Below are some records. Retype exactly the lines from the one containing "font-size: 12px ->" through the one containing "border-radius: none ->", both included, skipping every picture.

= RECORD EXTRACTS =
>>>>
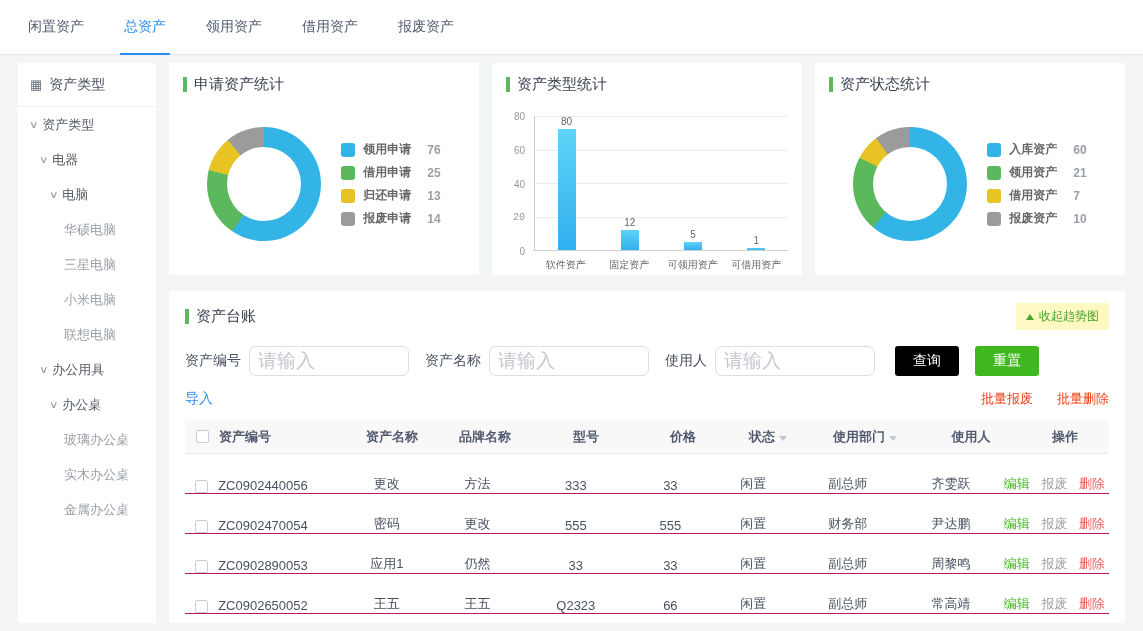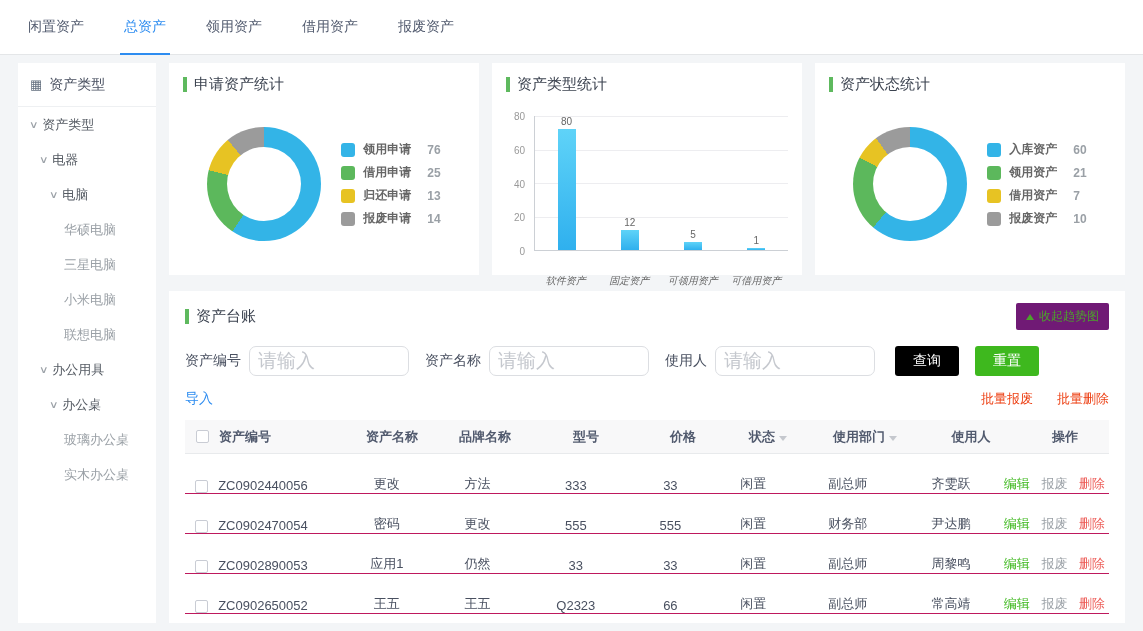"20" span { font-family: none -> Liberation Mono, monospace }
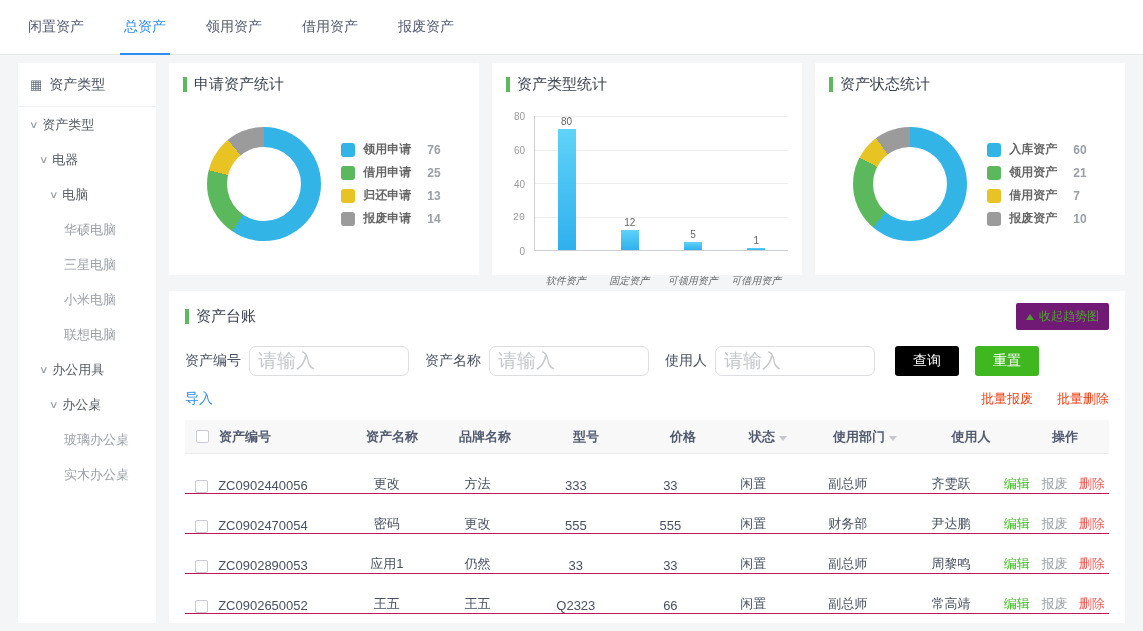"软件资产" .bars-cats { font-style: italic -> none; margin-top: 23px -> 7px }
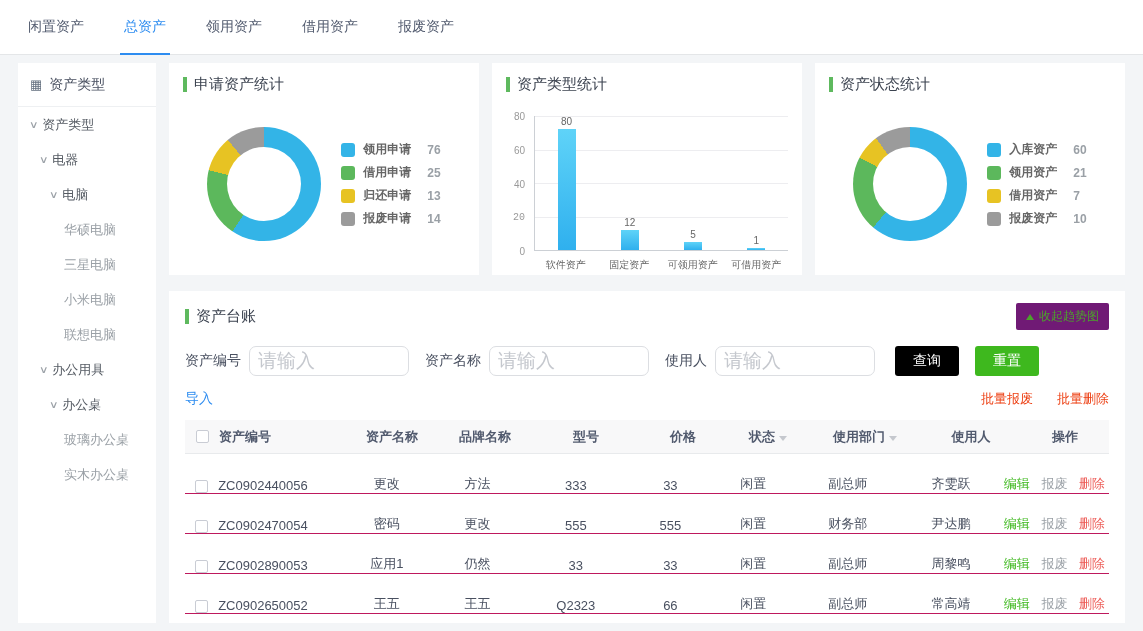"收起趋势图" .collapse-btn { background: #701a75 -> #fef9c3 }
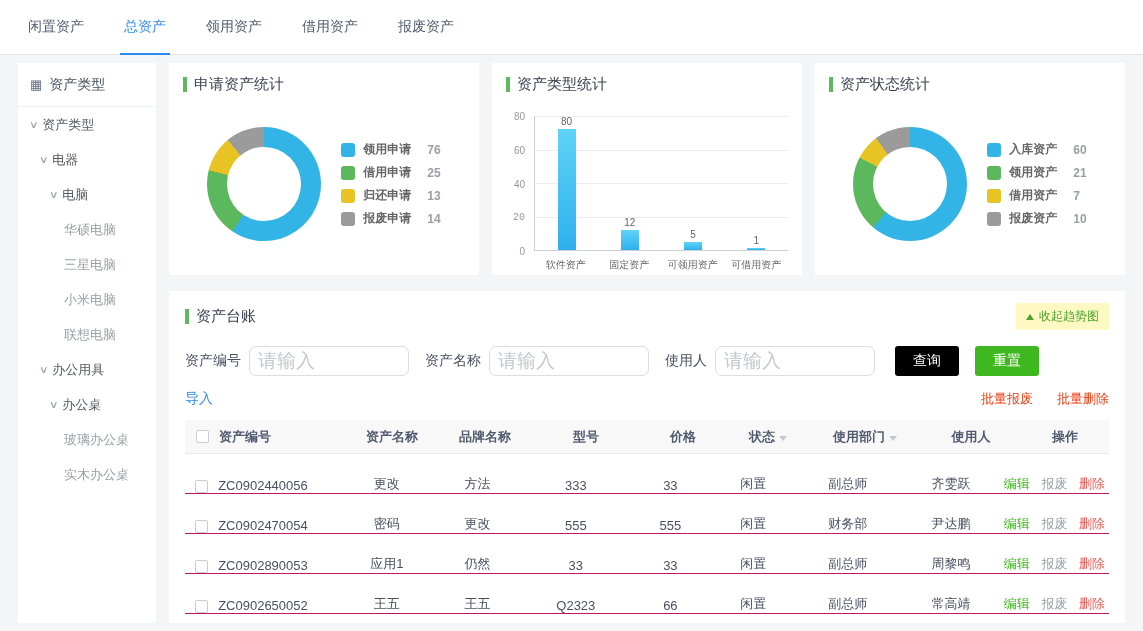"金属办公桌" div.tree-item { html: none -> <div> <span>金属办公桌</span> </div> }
<<<<
>>>>
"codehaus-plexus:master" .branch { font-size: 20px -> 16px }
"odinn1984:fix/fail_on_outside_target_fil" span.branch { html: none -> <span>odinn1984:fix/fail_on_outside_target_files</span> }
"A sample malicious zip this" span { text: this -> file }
<<<<
>>>>
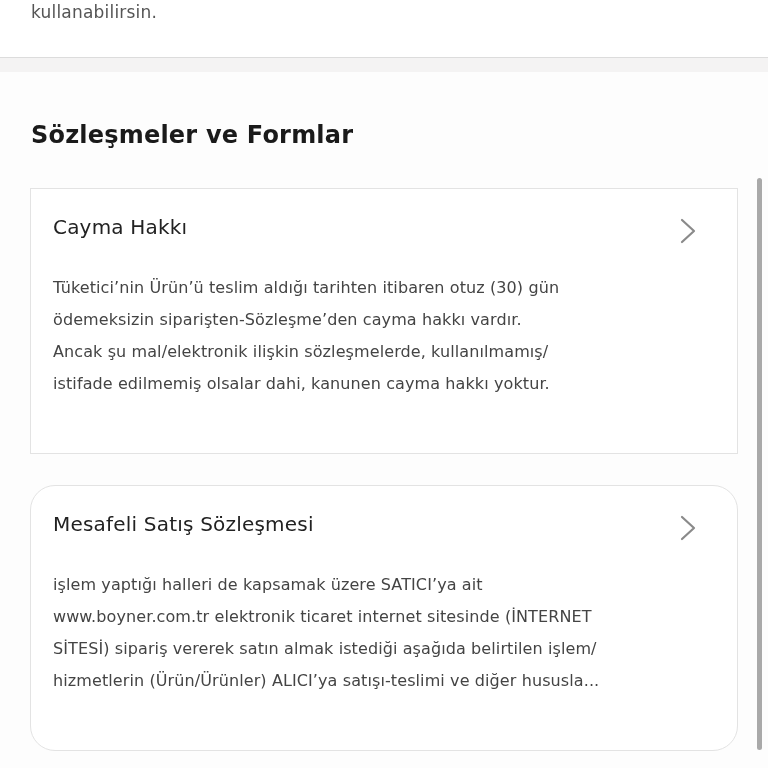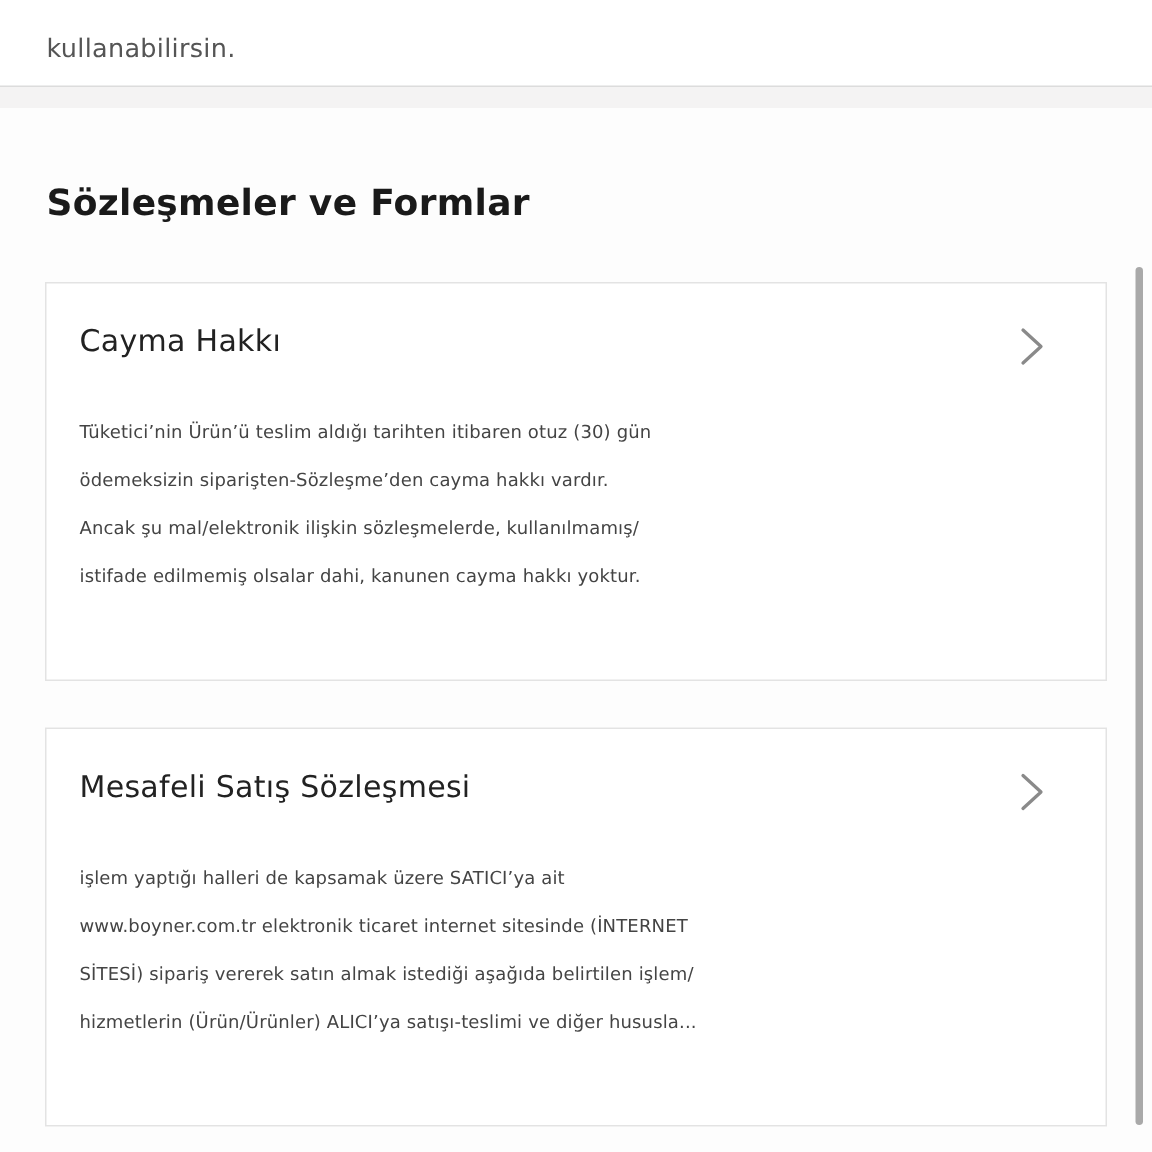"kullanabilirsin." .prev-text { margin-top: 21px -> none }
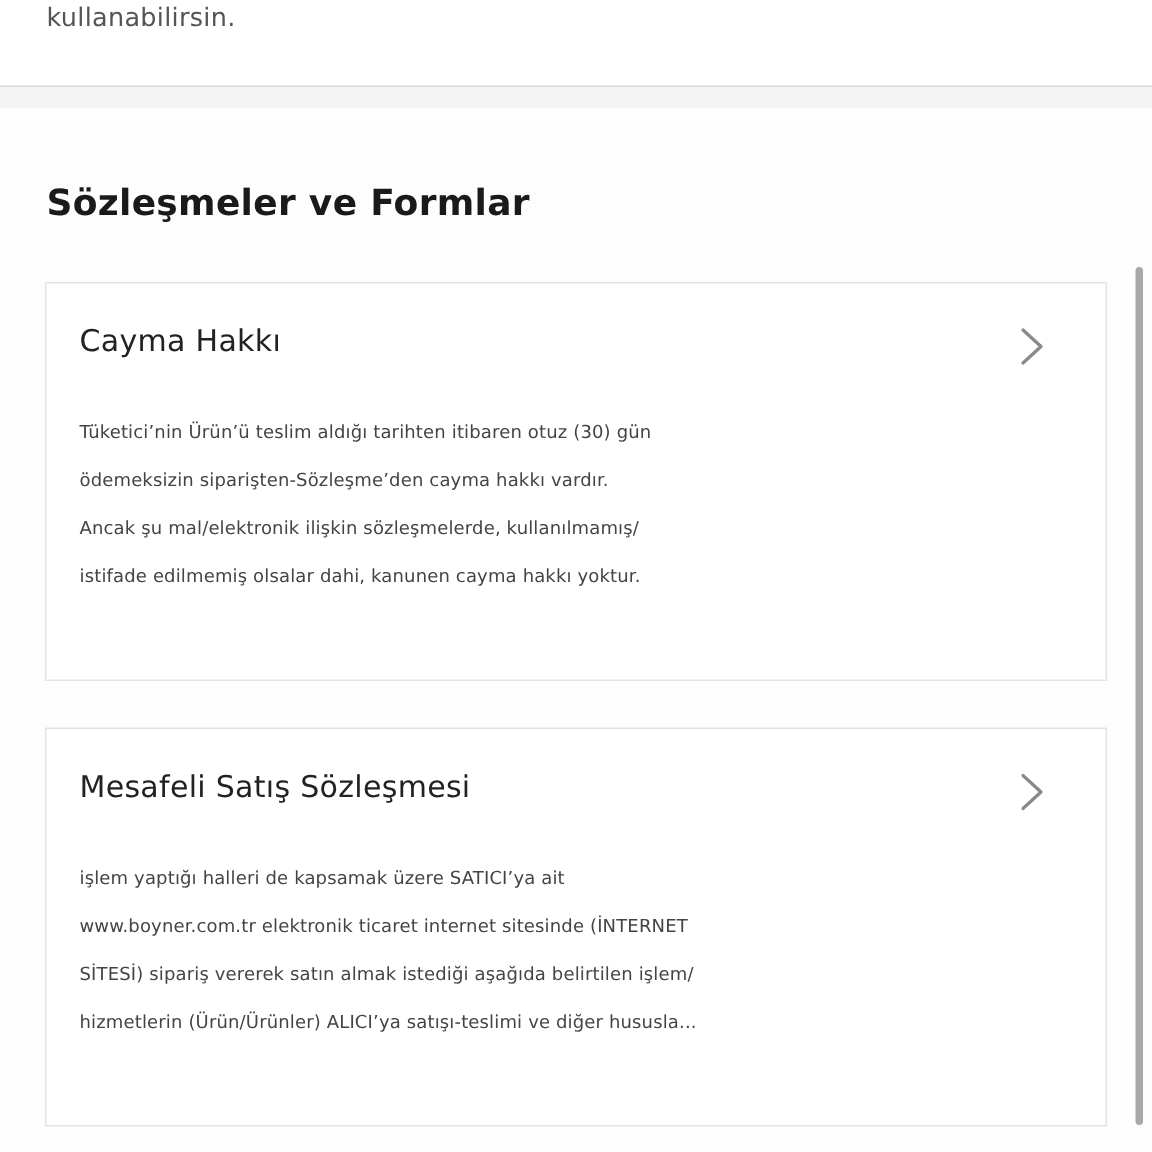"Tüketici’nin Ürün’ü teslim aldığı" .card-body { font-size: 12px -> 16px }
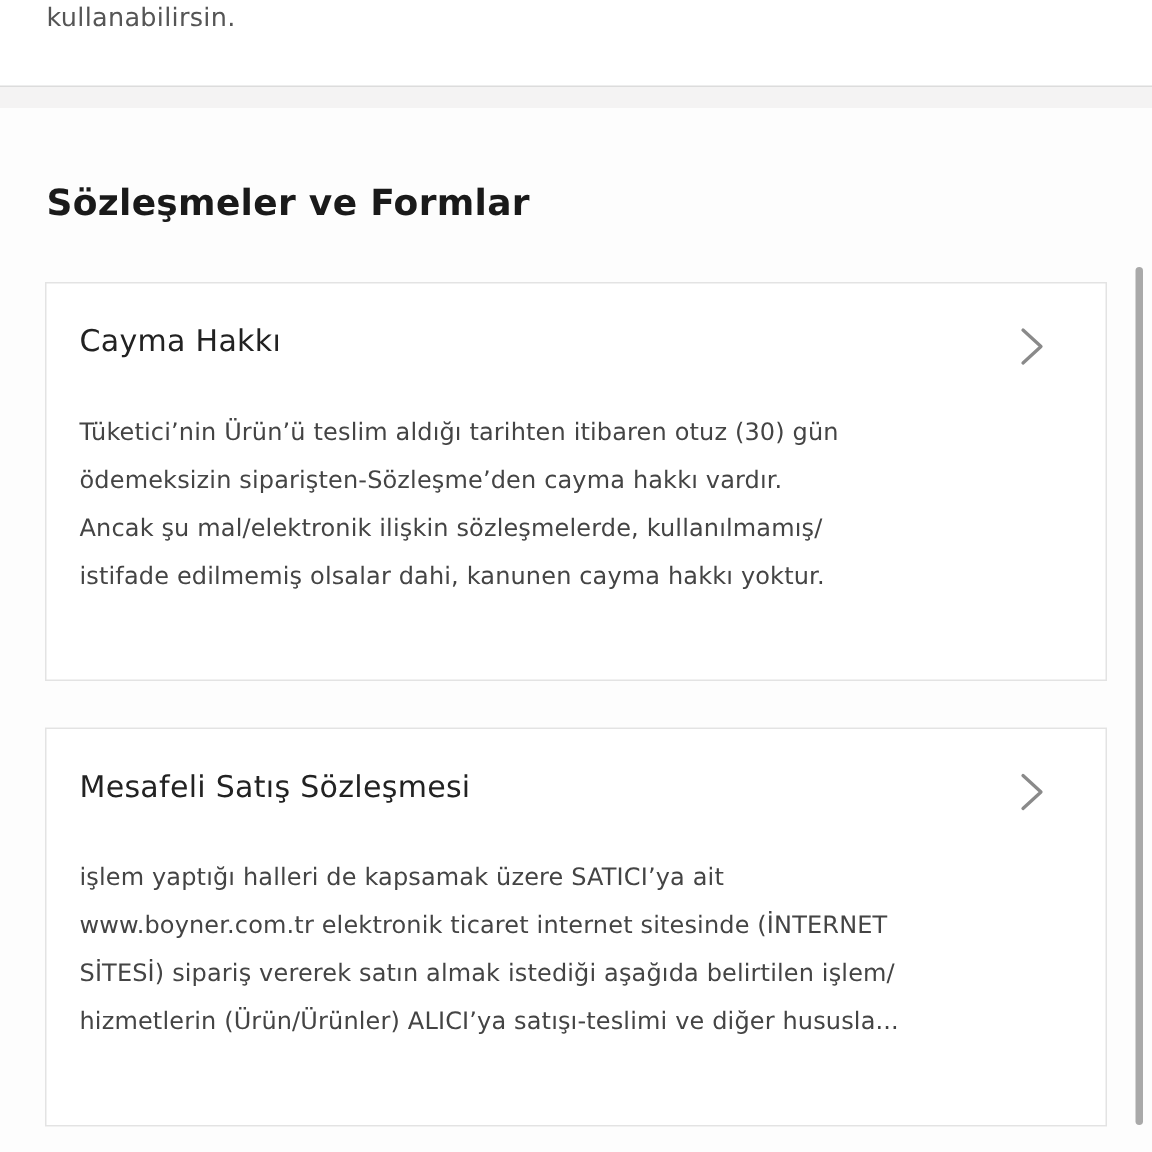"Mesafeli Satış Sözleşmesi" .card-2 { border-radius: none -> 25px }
<<<<
= OUTPUT OF THE TASK =
"Tüketici’nin Ürün’ü teslim aldığı" .card-body { font-size: 12px -> 16px }
"Mesafeli Satış Sözleşmesi" .card-2 { border-radius: none -> 25px }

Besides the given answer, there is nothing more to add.